There is an intimate relationship between chemotherapy and p53, where the cellular p53 status is important for the prediction of drug efficacy. In ovarian cancer cells, the combination of Ad-p53 and docetaxel was positive only in cells expressing mutant p53, while the treatment was ineffective in cells with wild-type p53 status 100. In NSCLC, the combination of radiotherapy, docetaxel and Ad-p53 reduced tumor growth 101,102 regardless of the cell p53 status 103. Interestingly, Ad-p53 may be especially advantageous in chemoresistant cells since breast cancer cell lines resistant to mitoxantrone were shown to be more sensitive to Ad-p53 compared to drug-sensitive cells 104.

The combination of Ad-p53 and docetaxel resulted in enhanced antitumor effects in a murine model of HNSCC 105. Docetaxel was shown to upregulate CAR in HNSCC cells and cooperate with Ad-p53 to increase the expression of bax and the cleavage of PARP and caspase-3 106. At the same time, Ad-p53 also favors chemotherapeutic activity by suppressing hepatic enzymes and reducing docetaxel clearance 107. In prostate cancer, the combination of Ad-p53 and cisplatin reduced tumor volume in a xenograft mouse model 108. In vivo, the combination of antisense clusterin oligodeoxynucleotides, mitoxantrone and Ad-p53 eradicated subcutaneous and orthotopic PC3 tumors 109. Docetaxel combined with CV787 (PSA+ conditionally replicating adenovirus) synergistically reduced prostate cancer in a xenograft mouse model, where the combinatorial treatment increased the expression of p53 27. In prostate cancer cell lines, docetaxel and paclitaxel were shown to increase adenoviral transgene expression 110. The combination of chemotherapeutic drugs (cisplatin, docetaxel, mitoxantrone, paclitaxel and etoposide) with an oncolytic adenovirus showed a synergistic response in prostate cancer cell lines; in particular, docetaxel and mitoxantrone were shown to increase viral uptake, exhibiting a trend of increased levels of integrin αvβ3/β5 after treatment of DU145 and LNCaP cells with either drug, as well as a trend of increased CAR expression in PC3 cells. The combination of oncolytic adenovirus and docetaxel prolonged overall survival and reduced tumor volume 111.

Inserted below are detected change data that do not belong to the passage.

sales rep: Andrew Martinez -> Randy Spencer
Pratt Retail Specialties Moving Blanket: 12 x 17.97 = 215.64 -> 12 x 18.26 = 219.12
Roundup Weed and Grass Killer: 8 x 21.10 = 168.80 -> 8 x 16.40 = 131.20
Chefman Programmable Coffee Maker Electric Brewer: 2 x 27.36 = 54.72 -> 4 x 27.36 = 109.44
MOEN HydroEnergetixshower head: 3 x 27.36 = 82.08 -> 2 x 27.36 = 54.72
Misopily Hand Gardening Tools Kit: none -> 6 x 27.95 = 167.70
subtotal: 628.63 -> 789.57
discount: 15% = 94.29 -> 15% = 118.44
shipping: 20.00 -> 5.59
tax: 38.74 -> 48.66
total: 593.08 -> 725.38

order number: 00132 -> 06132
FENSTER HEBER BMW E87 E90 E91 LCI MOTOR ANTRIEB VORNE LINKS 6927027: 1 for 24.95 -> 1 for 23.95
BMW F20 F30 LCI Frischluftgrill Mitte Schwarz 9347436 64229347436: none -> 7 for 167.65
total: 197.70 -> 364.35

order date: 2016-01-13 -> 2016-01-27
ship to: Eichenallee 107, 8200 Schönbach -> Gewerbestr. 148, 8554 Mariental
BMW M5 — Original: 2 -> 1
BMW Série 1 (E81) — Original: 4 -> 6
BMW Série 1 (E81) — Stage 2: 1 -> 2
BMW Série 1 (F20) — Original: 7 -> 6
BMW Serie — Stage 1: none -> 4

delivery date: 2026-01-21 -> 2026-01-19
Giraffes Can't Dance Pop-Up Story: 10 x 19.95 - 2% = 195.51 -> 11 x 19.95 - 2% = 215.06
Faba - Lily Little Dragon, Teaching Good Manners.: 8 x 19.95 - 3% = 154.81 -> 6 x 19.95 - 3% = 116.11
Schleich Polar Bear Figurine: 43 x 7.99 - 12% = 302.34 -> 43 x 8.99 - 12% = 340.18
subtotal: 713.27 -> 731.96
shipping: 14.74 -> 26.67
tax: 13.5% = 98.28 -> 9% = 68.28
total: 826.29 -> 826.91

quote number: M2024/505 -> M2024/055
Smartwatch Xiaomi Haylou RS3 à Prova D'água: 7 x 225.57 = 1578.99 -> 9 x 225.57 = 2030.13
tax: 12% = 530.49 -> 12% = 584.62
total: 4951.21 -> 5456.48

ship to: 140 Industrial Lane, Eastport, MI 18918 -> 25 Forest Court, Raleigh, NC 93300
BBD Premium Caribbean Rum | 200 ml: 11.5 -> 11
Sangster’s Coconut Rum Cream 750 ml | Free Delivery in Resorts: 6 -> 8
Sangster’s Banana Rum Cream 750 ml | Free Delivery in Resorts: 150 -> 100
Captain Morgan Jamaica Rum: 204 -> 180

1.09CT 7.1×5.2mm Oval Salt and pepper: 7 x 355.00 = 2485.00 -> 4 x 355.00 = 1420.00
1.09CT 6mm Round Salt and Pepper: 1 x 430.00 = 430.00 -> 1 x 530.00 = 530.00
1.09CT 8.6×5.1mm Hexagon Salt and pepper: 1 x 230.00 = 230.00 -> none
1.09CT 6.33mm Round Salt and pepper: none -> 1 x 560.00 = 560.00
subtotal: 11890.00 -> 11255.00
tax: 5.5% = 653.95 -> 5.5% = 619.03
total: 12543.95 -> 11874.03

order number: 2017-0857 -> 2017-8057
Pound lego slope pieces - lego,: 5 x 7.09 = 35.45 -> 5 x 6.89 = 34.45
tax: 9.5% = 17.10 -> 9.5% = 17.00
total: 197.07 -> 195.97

Prostate cancer is one of the most important tumors in men. Development of new treatments has shown promising results, including gene transfer approaches as an appealing alternative. Thus, gene therapy is slowly regaining lost territory in the treatment of prostate cancer. The use of prostate cancer-specific oncolytic viruses and suicide gene therapy has reached clinical trials. Adenoviruses expressing the tumor suppressor p53 are employed for HNSCC, but their use has been limited in prostate cancer. We have shown that improvements in the transgene expression system and alteration of viral tropism may improve the suppressor activity of an Ad-p53. Even so, gene therapy may work in cooperation with traditional chemotherapy, benefiting both approaches and bringing about synergistic activity as an effective prostate cancer treatment.